_Directions for this task_
The lines below, from the one containing "(164, 732) none -> [86,615,99,625] ☑" through the one containing "[176,632,348,645] (apenas para", should be set down exactly, with no pictures and nothing else.

_Records provided_
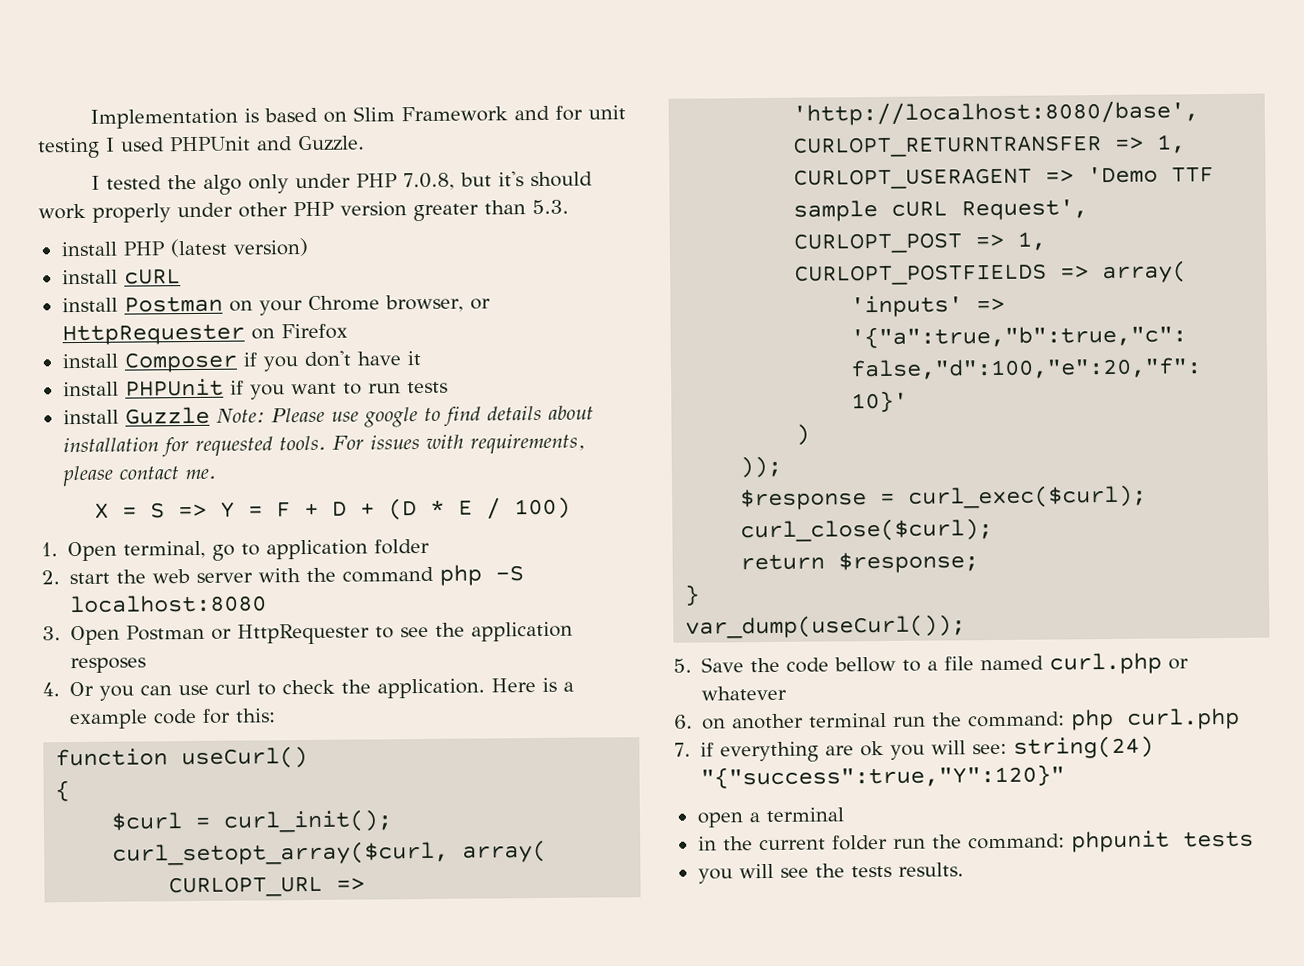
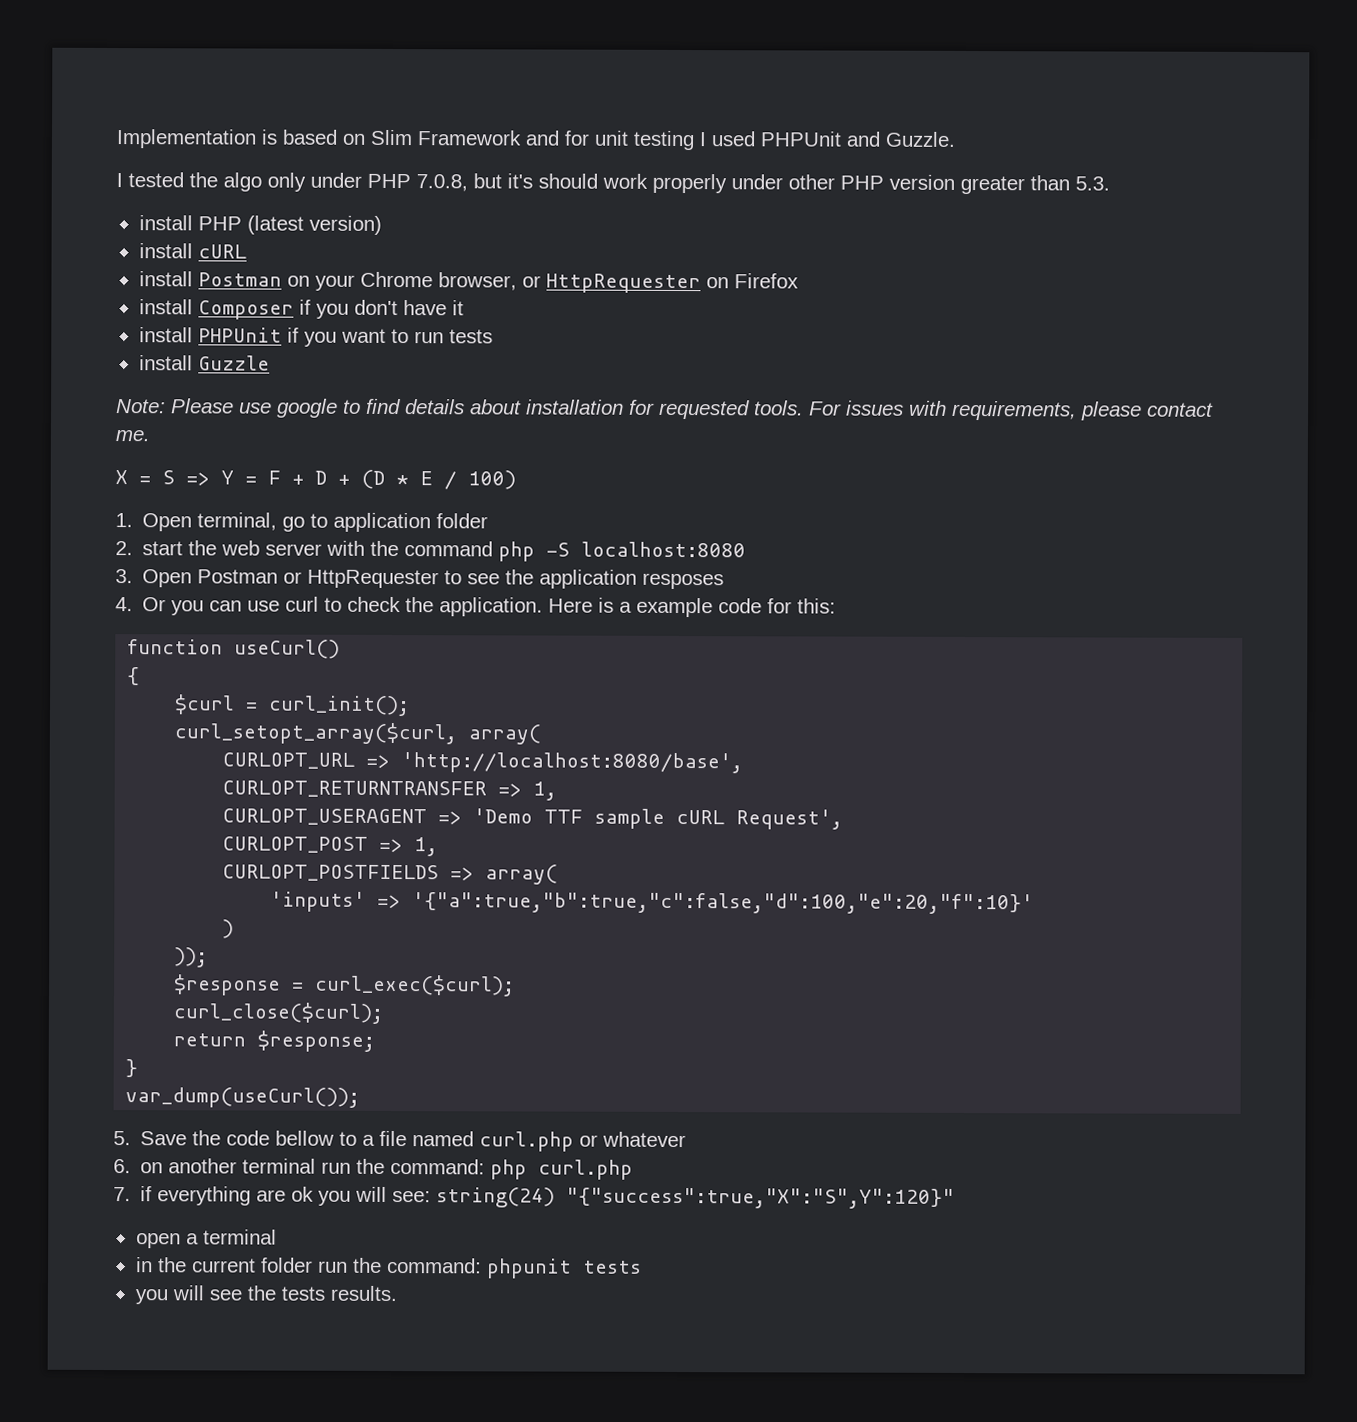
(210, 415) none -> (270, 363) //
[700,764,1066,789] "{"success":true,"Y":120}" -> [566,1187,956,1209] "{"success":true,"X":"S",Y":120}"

* * *

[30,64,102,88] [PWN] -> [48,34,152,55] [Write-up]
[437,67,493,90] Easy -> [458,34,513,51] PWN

...

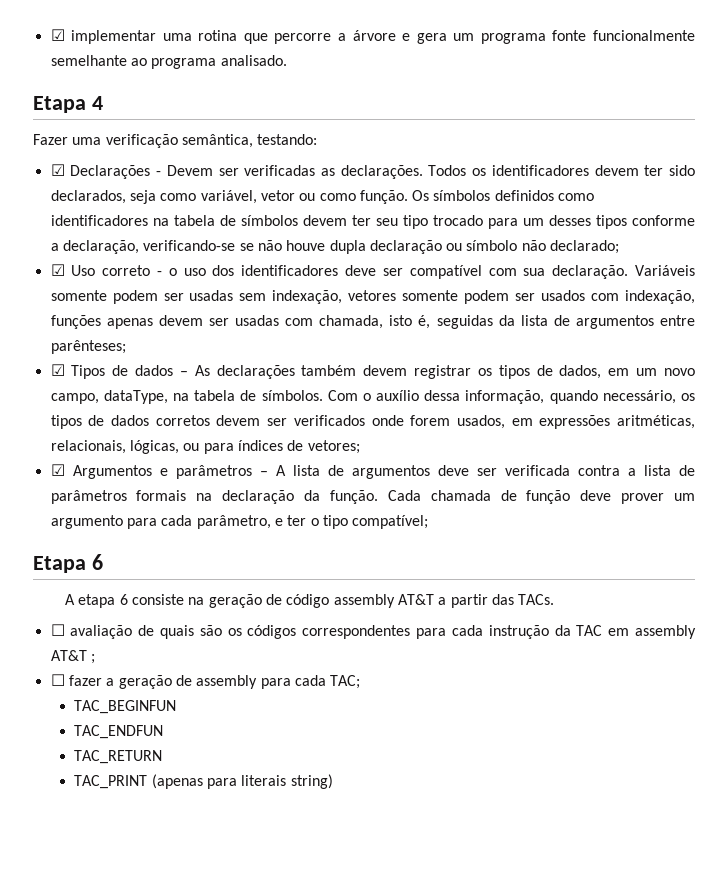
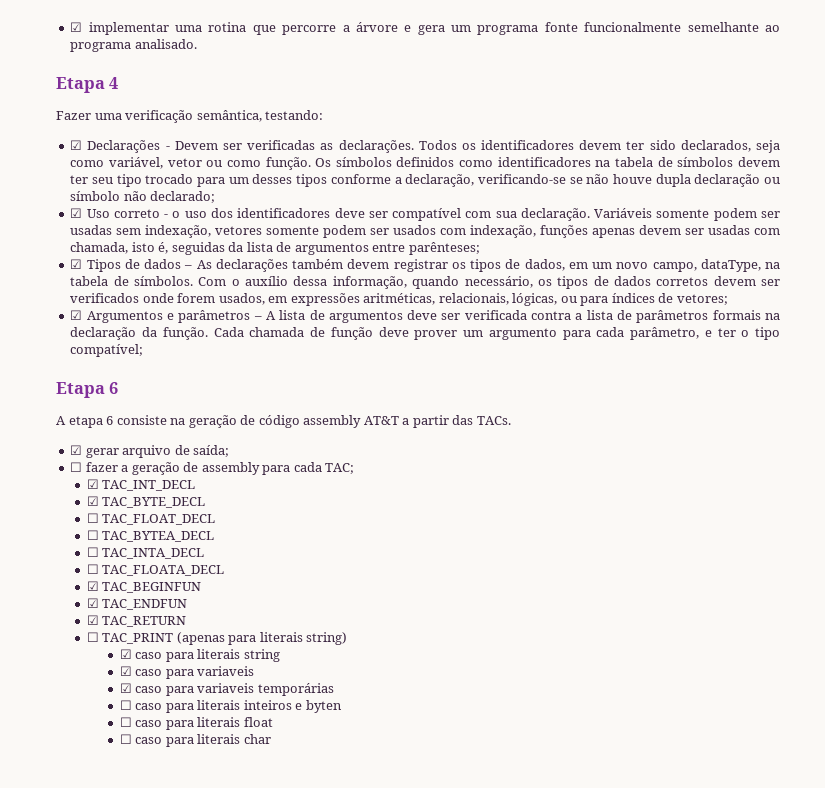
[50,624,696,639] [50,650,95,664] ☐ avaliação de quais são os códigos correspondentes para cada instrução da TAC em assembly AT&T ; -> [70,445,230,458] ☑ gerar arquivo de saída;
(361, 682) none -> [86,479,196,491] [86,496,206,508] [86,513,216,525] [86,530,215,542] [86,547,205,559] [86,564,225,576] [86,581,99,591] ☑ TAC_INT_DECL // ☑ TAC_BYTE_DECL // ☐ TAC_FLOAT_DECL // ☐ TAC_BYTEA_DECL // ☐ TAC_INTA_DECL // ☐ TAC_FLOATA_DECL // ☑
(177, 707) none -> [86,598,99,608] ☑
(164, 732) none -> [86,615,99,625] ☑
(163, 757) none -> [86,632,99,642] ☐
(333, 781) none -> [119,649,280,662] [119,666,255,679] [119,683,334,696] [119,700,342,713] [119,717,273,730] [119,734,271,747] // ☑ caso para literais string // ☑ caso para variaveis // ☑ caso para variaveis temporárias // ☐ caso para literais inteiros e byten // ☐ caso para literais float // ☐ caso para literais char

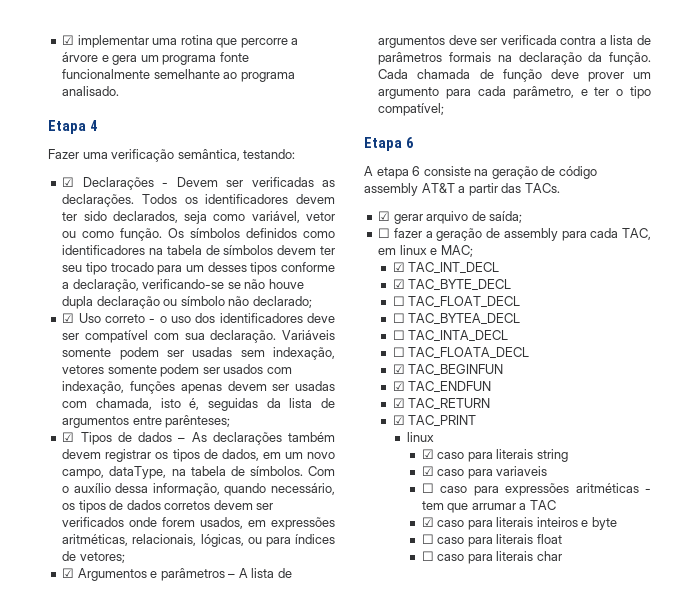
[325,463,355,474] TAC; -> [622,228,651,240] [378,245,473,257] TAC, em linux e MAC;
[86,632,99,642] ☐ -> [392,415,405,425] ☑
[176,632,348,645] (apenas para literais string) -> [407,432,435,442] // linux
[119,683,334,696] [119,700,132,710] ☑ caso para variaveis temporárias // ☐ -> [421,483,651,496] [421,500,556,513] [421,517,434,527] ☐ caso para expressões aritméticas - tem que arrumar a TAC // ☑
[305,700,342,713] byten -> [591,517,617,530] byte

_Response to this exercise_
(164, 732) none -> [86,615,99,625] ☑
(163, 757) none -> [86,632,99,642] ☐
(333, 781) none -> [119,649,280,662] [119,666,255,679] [119,683,334,696] [119,700,342,713] [119,717,273,730] [119,734,271,747] // ☑ caso para literais string // ☑ caso para variaveis // ☑ caso para variaveis temporárias // ☐ caso para literais inteiros e byten // ☐ caso para literais float // ☐ caso para literais char

[325,463,355,474] TAC; -> [622,228,651,240] [378,245,473,257] TAC, em linux e MAC;
[86,632,99,642] ☐ -> [392,415,405,425] ☑
[176,632,348,645] (apenas para literais string) -> [407,432,435,442] // linux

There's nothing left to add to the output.